Directions for this task :: Type out each entry exactly as it appears, but keep every image out.

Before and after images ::

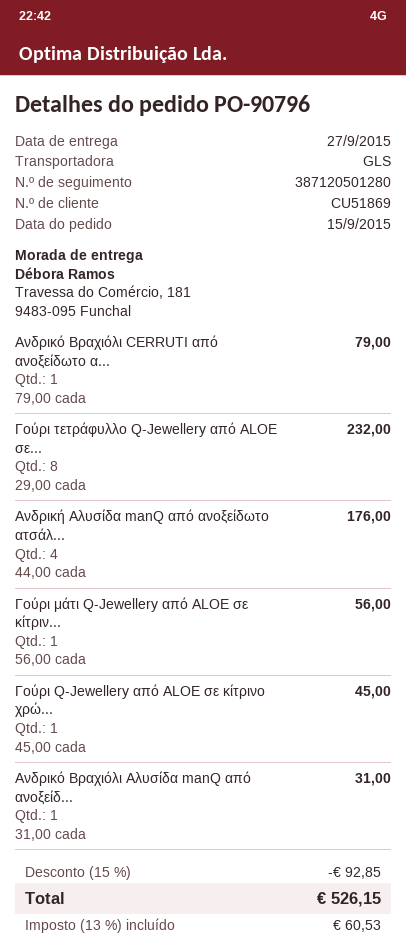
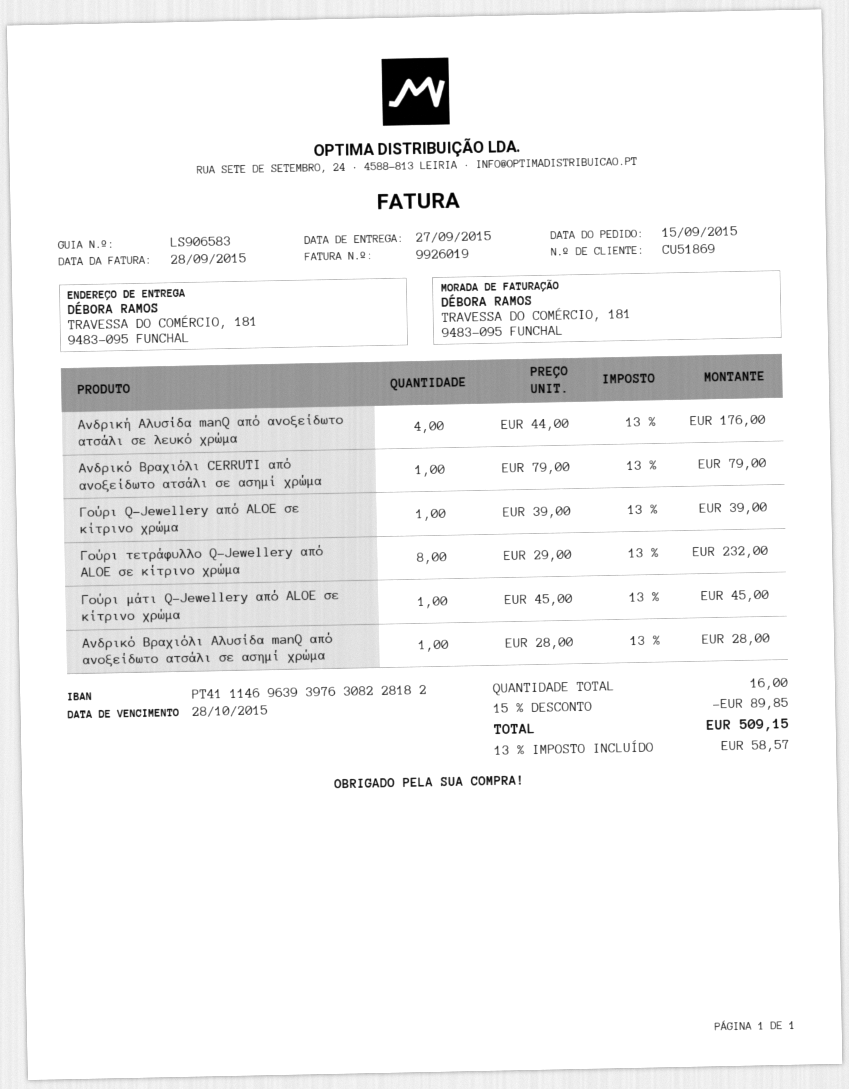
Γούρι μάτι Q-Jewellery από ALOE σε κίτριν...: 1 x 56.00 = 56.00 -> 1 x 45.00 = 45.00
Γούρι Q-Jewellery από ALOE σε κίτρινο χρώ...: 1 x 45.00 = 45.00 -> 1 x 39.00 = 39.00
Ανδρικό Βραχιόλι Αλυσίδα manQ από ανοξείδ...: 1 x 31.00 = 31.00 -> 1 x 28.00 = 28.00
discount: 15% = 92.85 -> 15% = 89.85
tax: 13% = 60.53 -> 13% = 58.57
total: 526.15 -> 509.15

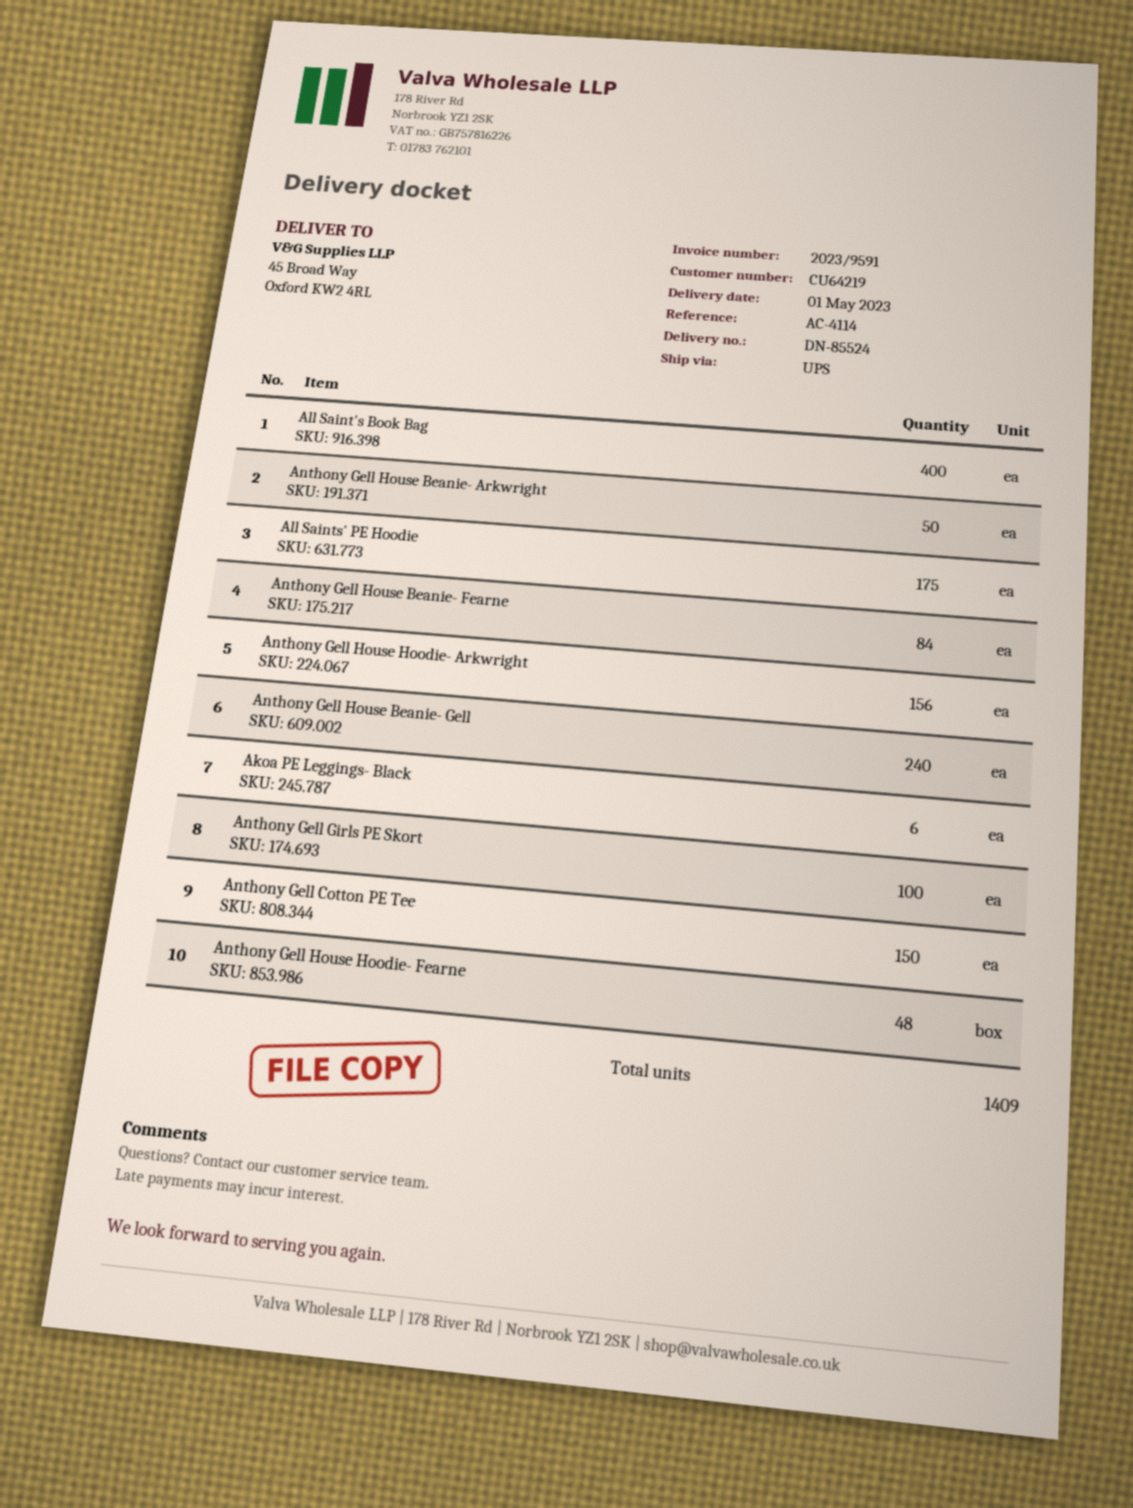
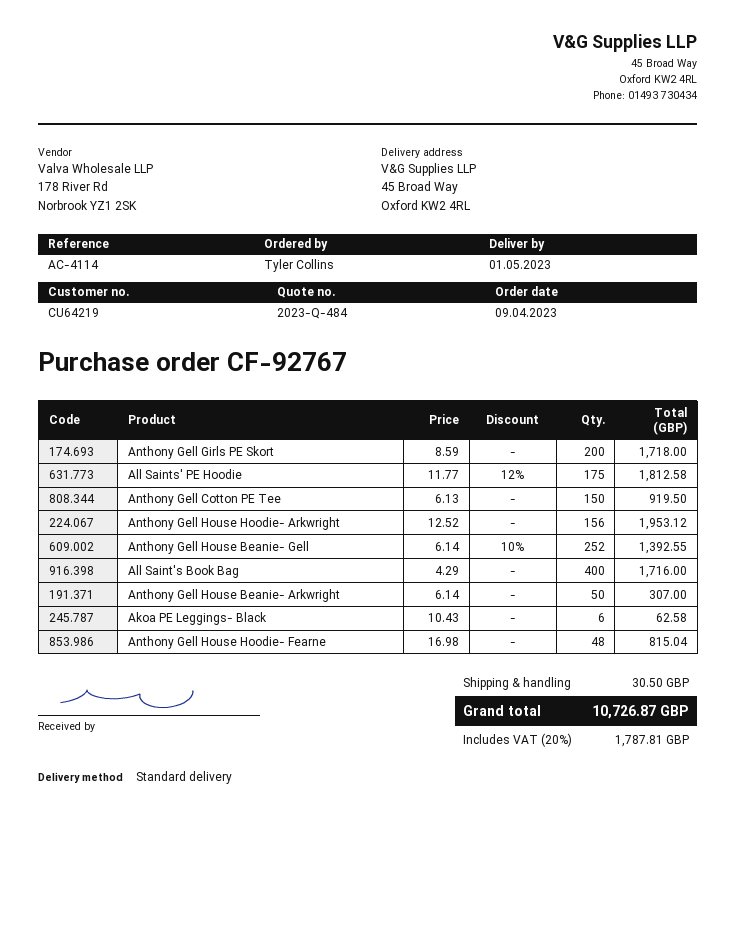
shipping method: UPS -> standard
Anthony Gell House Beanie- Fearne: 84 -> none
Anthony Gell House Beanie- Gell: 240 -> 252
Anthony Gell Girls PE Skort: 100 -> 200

Answer below ::
Γούρι μάτι Q-Jewellery από ALOE σε κίτριν...: 1 x 56.00 = 56.00 -> 1 x 45.00 = 45.00
Γούρι Q-Jewellery από ALOE σε κίτρινο χρώ...: 1 x 45.00 = 45.00 -> 1 x 39.00 = 39.00
Ανδρικό Βραχιόλι Αλυσίδα manQ από ανοξείδ...: 1 x 31.00 = 31.00 -> 1 x 28.00 = 28.00
discount: 15% = 92.85 -> 15% = 89.85
tax: 13% = 60.53 -> 13% = 58.57
total: 526.15 -> 509.15

shipping method: UPS -> standard
Anthony Gell House Beanie- Fearne: 84 -> none
Anthony Gell House Beanie- Gell: 240 -> 252
Anthony Gell Girls PE Skort: 100 -> 200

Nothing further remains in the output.